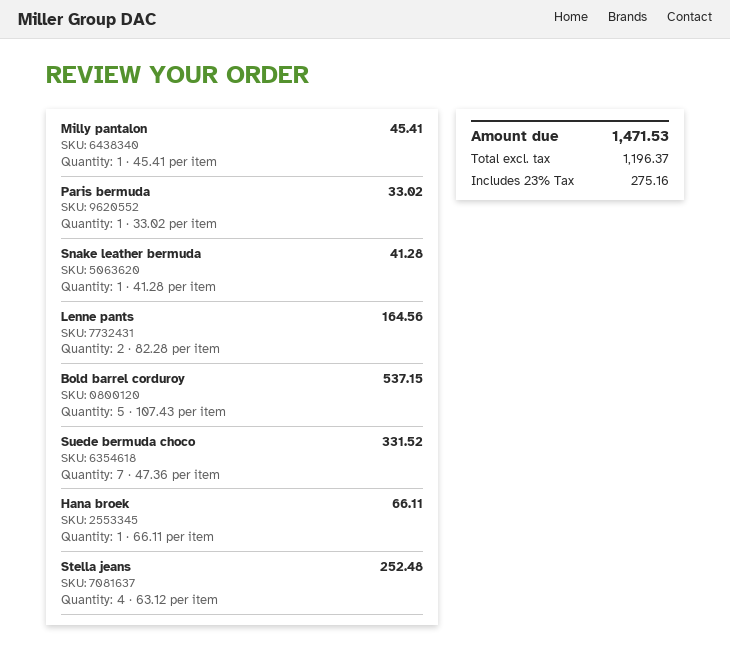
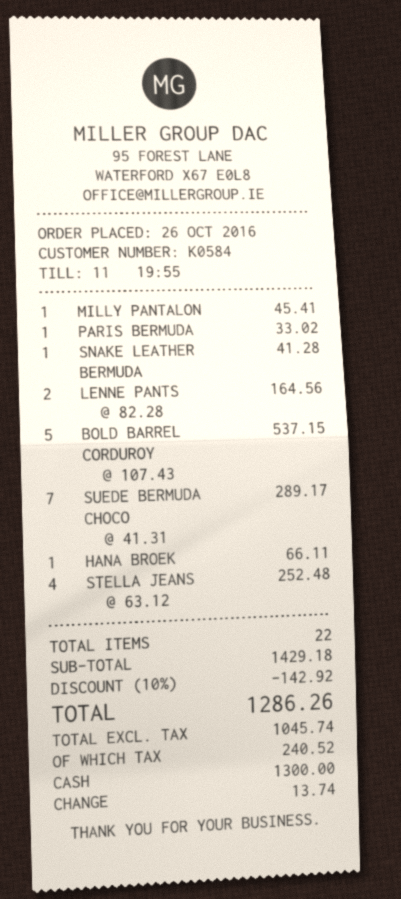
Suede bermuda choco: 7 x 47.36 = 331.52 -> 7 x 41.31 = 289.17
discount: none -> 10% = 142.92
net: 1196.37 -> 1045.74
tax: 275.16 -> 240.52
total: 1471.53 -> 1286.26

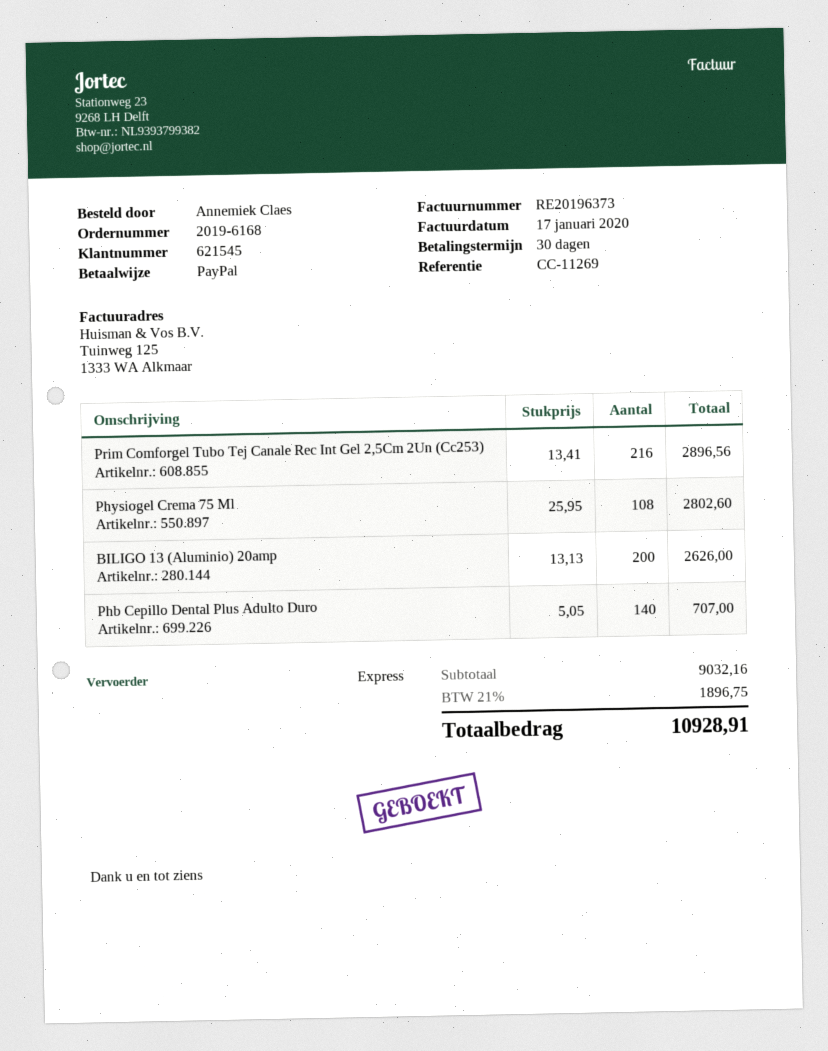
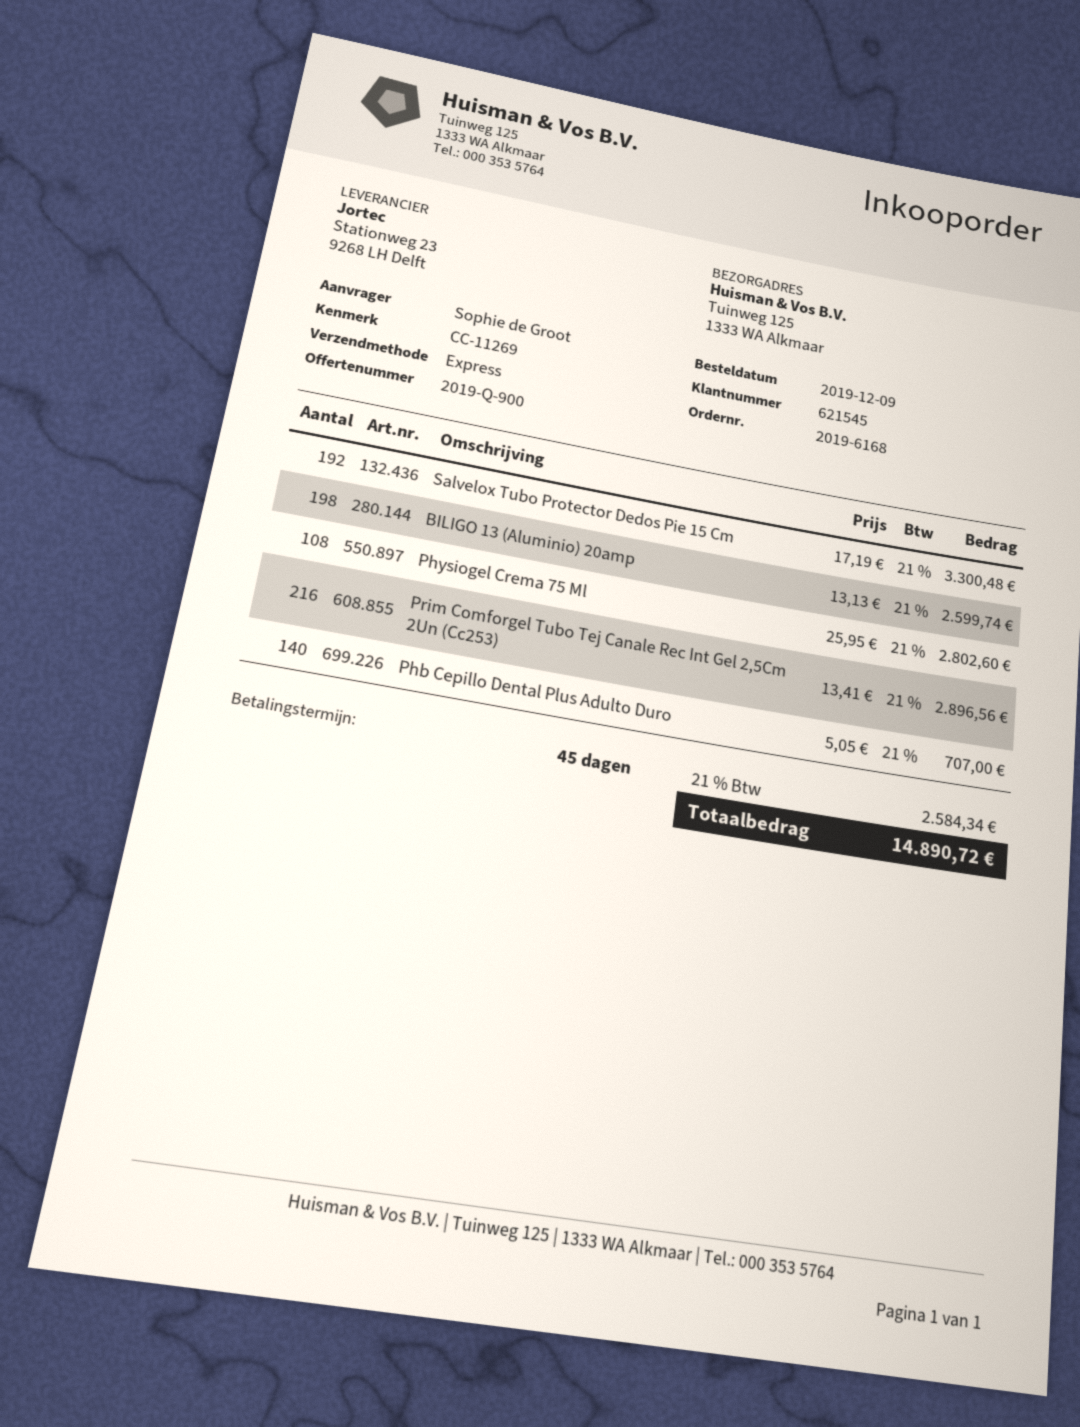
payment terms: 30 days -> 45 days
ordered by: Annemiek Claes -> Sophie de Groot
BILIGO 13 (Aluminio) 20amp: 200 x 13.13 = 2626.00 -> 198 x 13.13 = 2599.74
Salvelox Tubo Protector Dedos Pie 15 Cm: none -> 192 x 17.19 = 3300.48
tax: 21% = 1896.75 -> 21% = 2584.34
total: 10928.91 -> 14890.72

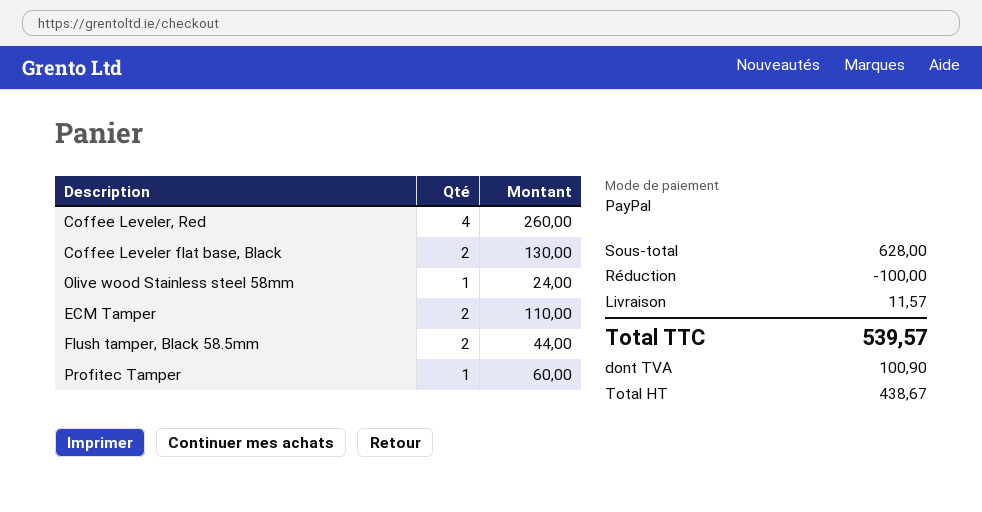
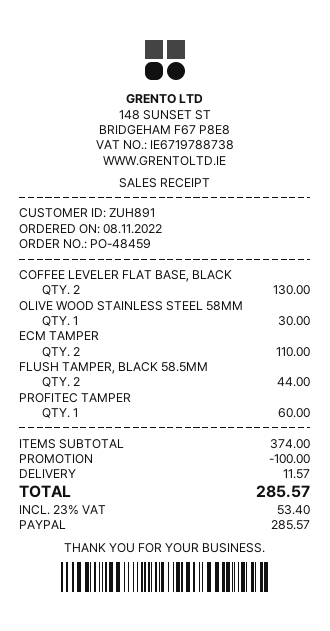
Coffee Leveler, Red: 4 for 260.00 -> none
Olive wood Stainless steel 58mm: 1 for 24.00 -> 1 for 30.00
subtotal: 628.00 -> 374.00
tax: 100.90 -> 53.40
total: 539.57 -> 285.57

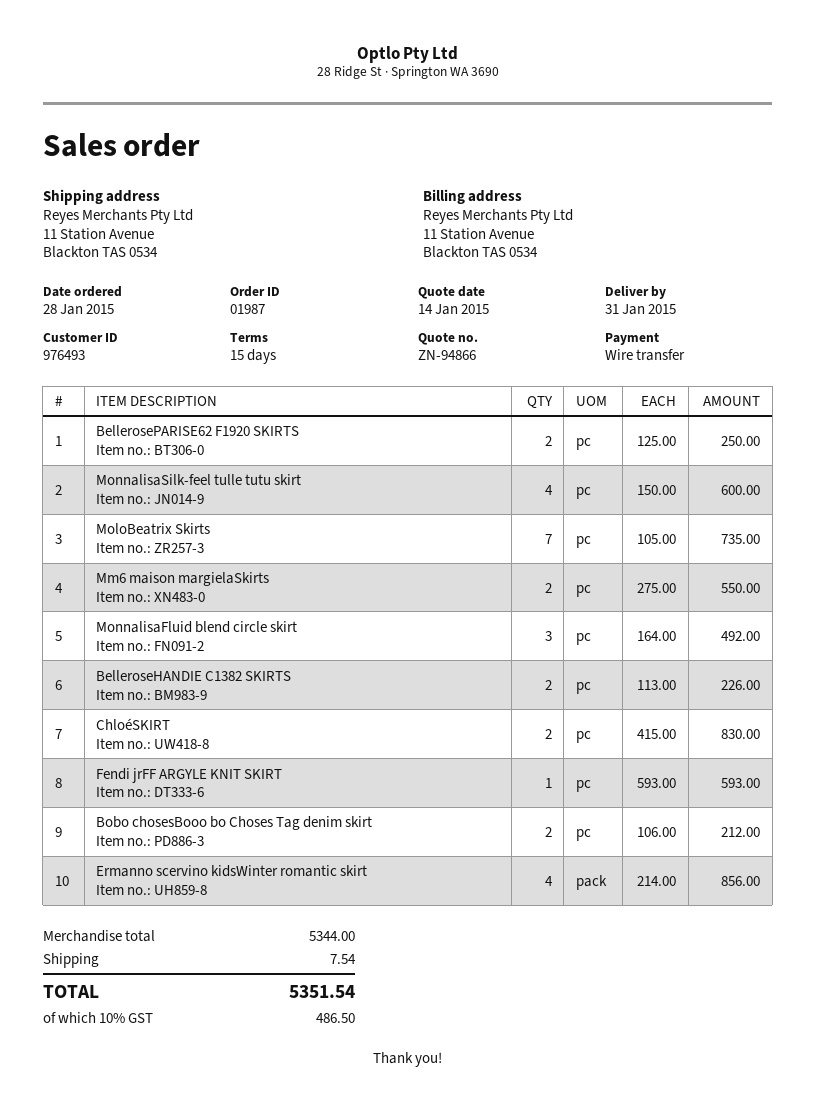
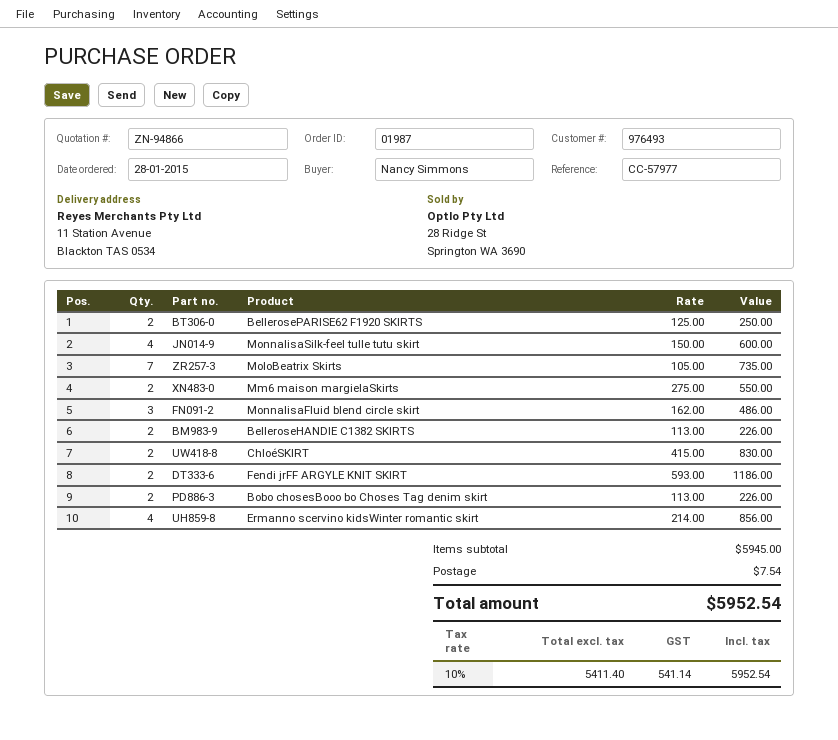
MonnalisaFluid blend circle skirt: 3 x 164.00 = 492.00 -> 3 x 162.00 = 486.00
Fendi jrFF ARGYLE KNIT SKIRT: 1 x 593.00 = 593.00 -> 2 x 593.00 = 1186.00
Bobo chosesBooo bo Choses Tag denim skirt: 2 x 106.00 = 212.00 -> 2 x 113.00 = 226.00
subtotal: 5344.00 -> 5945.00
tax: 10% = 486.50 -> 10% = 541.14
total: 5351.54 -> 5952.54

### What you are asked to do
In the records above, find every line with the word "subtotal" and copy it.

### Exercise response
subtotal: 628.00 -> 374.00
subtotal: 5344.00 -> 5945.00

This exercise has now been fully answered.